### Exercise objective
Please transcribe exactly, and only, the lines of the data below between the line holding "text: View ->" and the line holding "0K/0K] Uptime: 1", inclusive.

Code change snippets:

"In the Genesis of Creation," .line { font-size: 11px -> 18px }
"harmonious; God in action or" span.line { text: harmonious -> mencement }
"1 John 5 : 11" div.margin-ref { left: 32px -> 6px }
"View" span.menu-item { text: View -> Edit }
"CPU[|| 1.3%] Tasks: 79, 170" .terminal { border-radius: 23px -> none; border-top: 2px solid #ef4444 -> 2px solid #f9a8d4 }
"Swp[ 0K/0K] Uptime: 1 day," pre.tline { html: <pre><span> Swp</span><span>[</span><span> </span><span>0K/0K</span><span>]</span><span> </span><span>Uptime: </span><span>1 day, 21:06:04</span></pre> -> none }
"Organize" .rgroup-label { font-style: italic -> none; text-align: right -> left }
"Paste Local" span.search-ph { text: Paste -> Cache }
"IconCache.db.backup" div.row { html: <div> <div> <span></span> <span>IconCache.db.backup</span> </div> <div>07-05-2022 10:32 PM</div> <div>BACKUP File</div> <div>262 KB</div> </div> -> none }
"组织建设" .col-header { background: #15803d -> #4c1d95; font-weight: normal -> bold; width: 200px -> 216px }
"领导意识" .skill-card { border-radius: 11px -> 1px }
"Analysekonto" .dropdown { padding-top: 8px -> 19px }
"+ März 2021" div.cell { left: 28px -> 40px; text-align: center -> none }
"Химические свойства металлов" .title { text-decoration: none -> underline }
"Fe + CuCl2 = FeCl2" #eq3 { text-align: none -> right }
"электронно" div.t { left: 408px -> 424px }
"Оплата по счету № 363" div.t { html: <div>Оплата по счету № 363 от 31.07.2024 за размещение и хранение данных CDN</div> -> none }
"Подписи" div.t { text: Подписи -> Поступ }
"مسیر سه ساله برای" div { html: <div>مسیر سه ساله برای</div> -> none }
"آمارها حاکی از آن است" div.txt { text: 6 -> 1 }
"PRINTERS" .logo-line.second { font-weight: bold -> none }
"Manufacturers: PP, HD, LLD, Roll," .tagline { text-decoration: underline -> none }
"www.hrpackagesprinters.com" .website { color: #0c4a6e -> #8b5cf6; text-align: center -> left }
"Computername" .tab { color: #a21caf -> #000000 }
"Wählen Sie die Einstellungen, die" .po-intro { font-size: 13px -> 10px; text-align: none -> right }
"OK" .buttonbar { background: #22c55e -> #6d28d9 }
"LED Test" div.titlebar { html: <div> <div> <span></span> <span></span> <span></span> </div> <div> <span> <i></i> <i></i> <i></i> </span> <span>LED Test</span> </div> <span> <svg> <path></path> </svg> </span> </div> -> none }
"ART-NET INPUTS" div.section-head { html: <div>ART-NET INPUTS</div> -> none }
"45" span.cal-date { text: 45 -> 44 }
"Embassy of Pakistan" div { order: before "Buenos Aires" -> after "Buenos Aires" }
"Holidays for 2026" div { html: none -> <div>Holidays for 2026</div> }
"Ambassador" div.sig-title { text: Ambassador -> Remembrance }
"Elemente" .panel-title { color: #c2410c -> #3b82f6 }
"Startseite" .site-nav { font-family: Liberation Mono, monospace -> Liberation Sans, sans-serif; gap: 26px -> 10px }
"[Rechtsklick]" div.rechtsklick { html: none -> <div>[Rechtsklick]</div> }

### Response
"View" span.menu-item { text: View -> Edit }
"CPU[|| 1.3%] Tasks: 79, 170" .terminal { border-radius: 23px -> none; border-top: 2px solid #ef4444 -> 2px solid #f9a8d4 }
"Swp[ 0K/0K] Uptime: 1 day," pre.tline { html: <pre><span> Swp</span><span>[</span><span> </span><span>0K/0K</span><span>]</span><span> </span><span>Uptime: </span><span>1 day, 21:06:04</span></pre> -> none }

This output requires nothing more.